А потом в одно мгновение моя тревожность схлынула.
— Смотрите же, смотрите! — кричала Света Шафранова. — Солнце катится.
Мы не сговаривались. Они услышали меня. И солнце будто катилось по снеговой парче. Я взглянул на детей. Их лица смеялись. Неслышно. И одежды, припорошенные снегом, и румянец на щеках, и радостные глаза — все говорило о новом состоянии, что-то бесконечно чистое объединило нас. Мы замерли. На-верное, от общей причастности к Красоте.
Я интуитивно понял тогда, что человеку нужны мгновения, когда вот так щедро в его может и должна войти Красота.
Родившаяся однажды радужная ослеплённость спасала от многого: она отгородила от суетных претензий, от всего, что мешало покойному развитию счастья. Пусть это звучит нелепо, но это единение с детьми и природой меня приблизило к ней. И чем больше я приближался, тем более по-иному относился и к себе самому, и к жизни, и к детям. Я увидел их другими. Я стал искать в них какое-то сходство со всем прекрасным, что непременно жило в её глазах в её изяществе. Я стал учиться любить детей.
Я много лет спустя только понял, что моя ослепленная любовь к детям была разновидностью болезненной любви к самому себе. Впервые, об этом мне сказал Рубинский. Сказал насмешливо, после того как я возмутился его авторитарными методами общения с детьми. Впрочем, я и сейчас не могу понять, были ли его методы авторитарными или же это тоже был какой-то болезненный, загиб.

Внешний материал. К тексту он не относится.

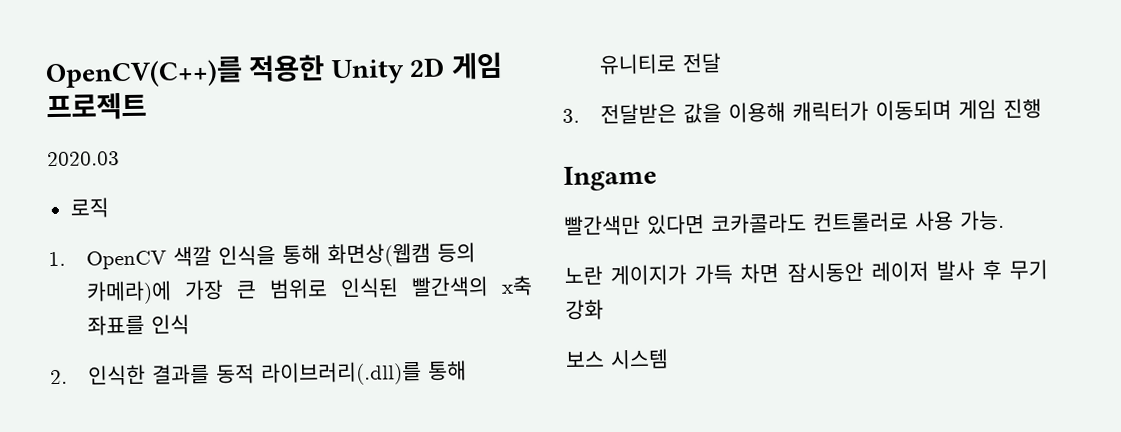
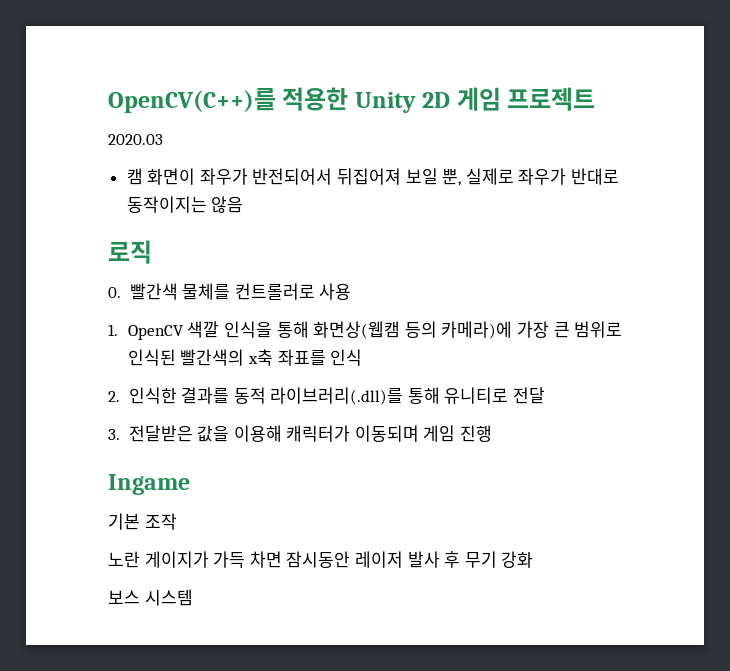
[69,197,109,218] 로직 -> [126,168,620,186] [126,196,244,213] [108,240,152,264] [108,283,352,300] 캠 화면이 좌우가 반전되어서 뒤집어져 보일 뿐, 실제로 좌우가 반대로 동작이지는 않음 // 로직 // 0. 빨간색 물체를 컨트롤러로 사용
[563,209,1005,236] 빨간색만 있다면 코카콜라도 컨트롤러로 사용 가능. -> [108,513,177,530] 기본 조작

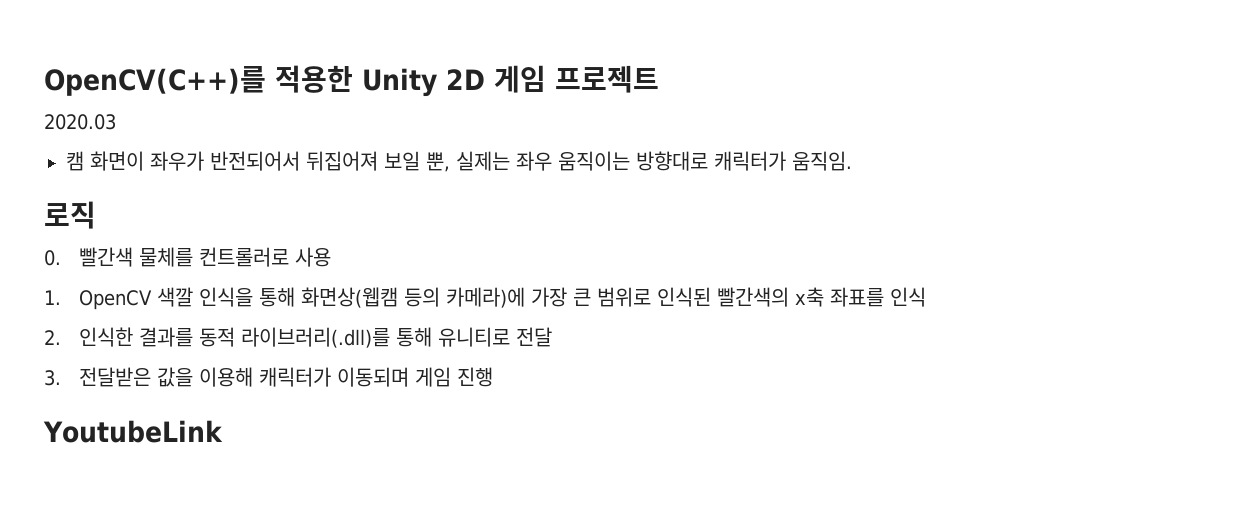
[465,168,620,185] [126,196,244,213] 실제로 좌우가 반대로 동작이지는 않음 -> [456,151,852,171] 실제는 좌우 움직이는 방향대로 캐릭터가 움직임.
[108,474,190,495] [108,513,177,530] [108,551,534,568] [108,589,193,606] Ingame // 기본 조작 // 노란 게이지가 가득 차면 잠시동안 레이저 발사 후 무기 강화 // 보스 시스템 -> [43,420,223,443] YoutubeLink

Я развивал тогда идею самоуправления. Мне казалось, что я с детьми достигаю высших форм человеческого единения, высшей справедливости, правды и доверия. Я говорил ученикам:
— Завтра три восьмых класса пишут сочинение. Ни в одном из классов не будет учителя, и никто из ребят не посмеет списать у товарища или же воспользоваться записями, учебником или шпаргалкой.
Я верил детям, как самому себе. Я знал: будет в классах абсолютный порядок. А через два часа мне принесут в учительскую три стопки сочинений, и я доложу детям, что за эти два часа подготовил для них удивительный рассказ о нравственных поисках Толстого и Чехова. Я давал им понять, что моя функция как учителя не в том, чтобы следить за ними, мелко и унизительно допрашивать, выискивать недостатки, расставлять капканы, а в том, чтобы утверждать высшие формы нравственности, для утверждения которых я хотел непременно найти и технологические решения. Если, скажем, Валерий Чернов назначался ответственным за проведение всего дня, то он и должен. был обеспечить порядок на контрольной в своем классе. И я верил ему и говорил об этом и детям, и учителям. И в ответ мне посмеивались и некоторые из ребят, и некоторые из учителей.
— У меня несколько иной метод, — тихо произносил Рубинский, как бы обращаясь к Екатерине Ивановне, И та раскатисто смеялась: — Ну уж и метод…
Новшество Рубинского было таким. Он поставил на стол свой учительский стул, забрался на этот трон и два часа просидел на нем, пока не прозвенел звонок. Странно, когдая увидел Рубинского, сидящего на своем возвышении, я возмутился, а он как ни в чем не бывало слез с возвышения, и его обступили со всех сторон дети: и Валера Чернов, и Света Шафранова, и Юля Шарова, и все другие дети, и никто из них не был возмущен, напротив, все обращались к нему с почтением, и он улыбался, отвечал на вопросы, и была меж ними такая особая доверительная доброжелательность, что я тихонько закрыл двери и удалился.